» The task:
If a line below contains the string "Promise", return that line.

◆ ◆ ◆ ◆ ◆ ◆ ◆

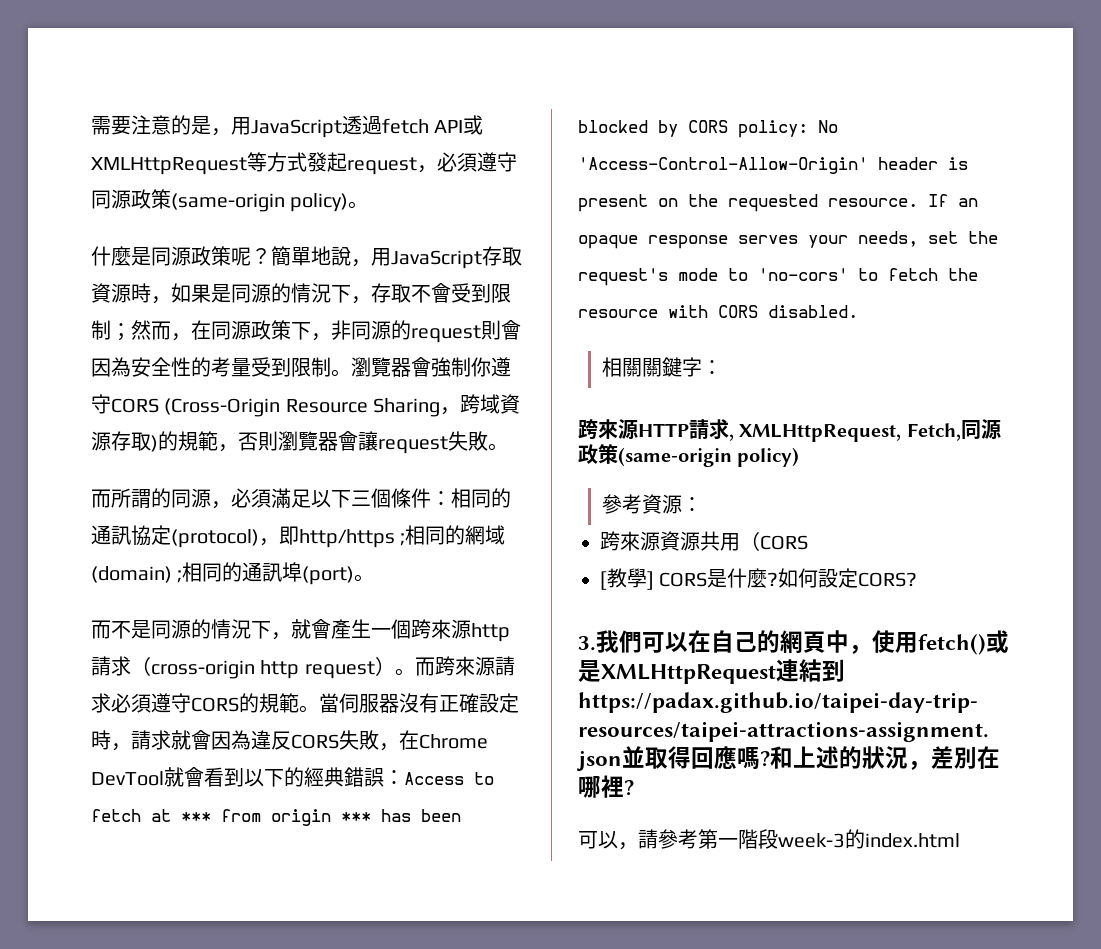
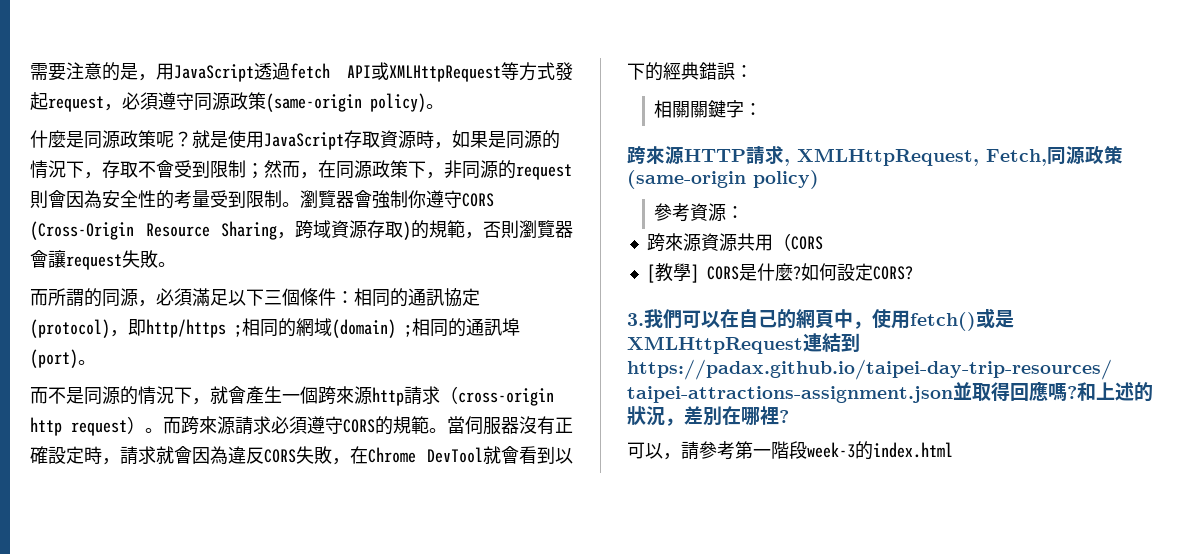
[271,246,371,267] 簡單地說， -> [192,130,246,148] 就是使
[404,772,494,785] [91,809,461,826] [578,120,838,138] [578,157,968,174] [578,194,978,212] [578,231,998,249] [578,268,978,286] [578,305,858,318] Access to fetch at *** from origin *** has been blocked by CORS policy: No 'Access-Control-Allow-Origin' header is present on the requested resource. If an opaque response serves your needs, set the request's mode to 'no-cors' to fetch the resource with CORS disabled. -> (753, 71) none

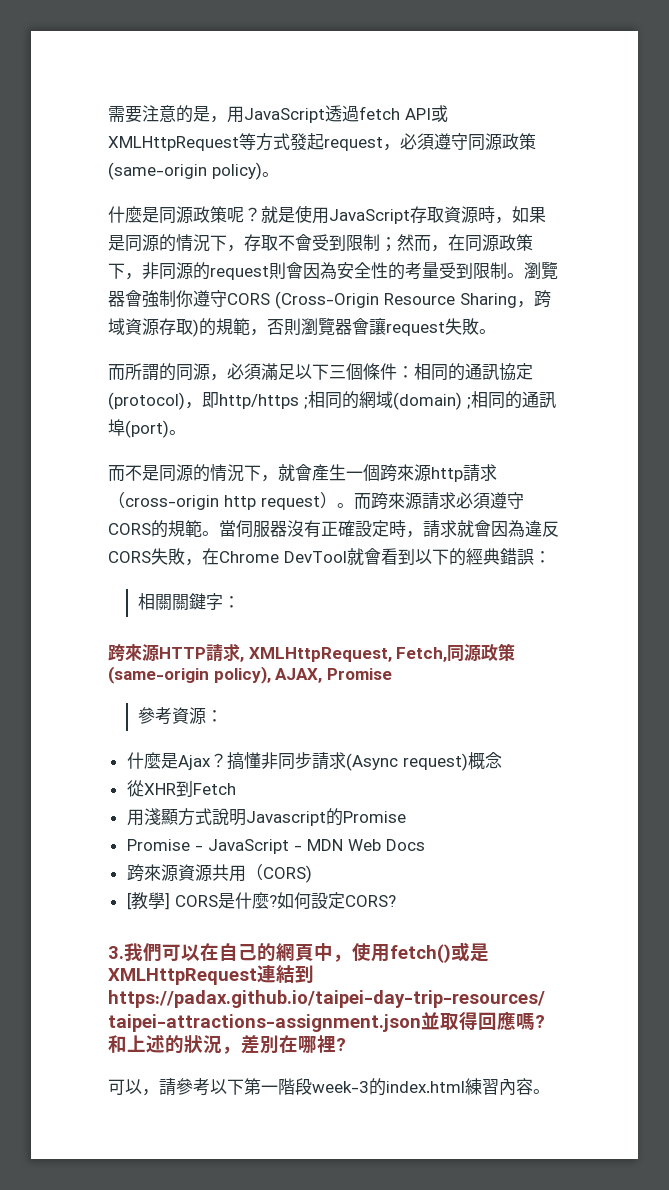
[753,170,819,189] policy) -> [213,666,392,684] policy), AJAX, Promise
(745, 212) none -> [126,752,502,771] [126,780,236,797] [126,808,406,826] [126,839,425,854] // 什麼是Ajax？搞懂非同步請求(Async request)概念 // 從XHR到Fetch // 用淺顯方式說明Javascript的Promise // Promise - JavaScript - MDN Web Docs
[790,236,823,250] CORS -> [262,865,312,883] CORS)
(735, 450) none -> [210,1079,244,1095] 以下
(953, 450) none -> [465,1078,550,1096] 練習內容。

◆ ◆ ◆ ◆ ◆ ◆ ◆

» The answer:
[753,170,819,189] policy) -> [213,666,392,684] policy), AJAX, Promise
(745, 212) none -> [126,752,502,771] [126,780,236,797] [126,808,406,826] [126,839,425,854] // 什麼是Ajax？搞懂非同步請求(Async request)概念 // 從XHR到Fetch // 用淺顯方式說明Javascript的Promise // Promise - JavaScript - MDN Web Docs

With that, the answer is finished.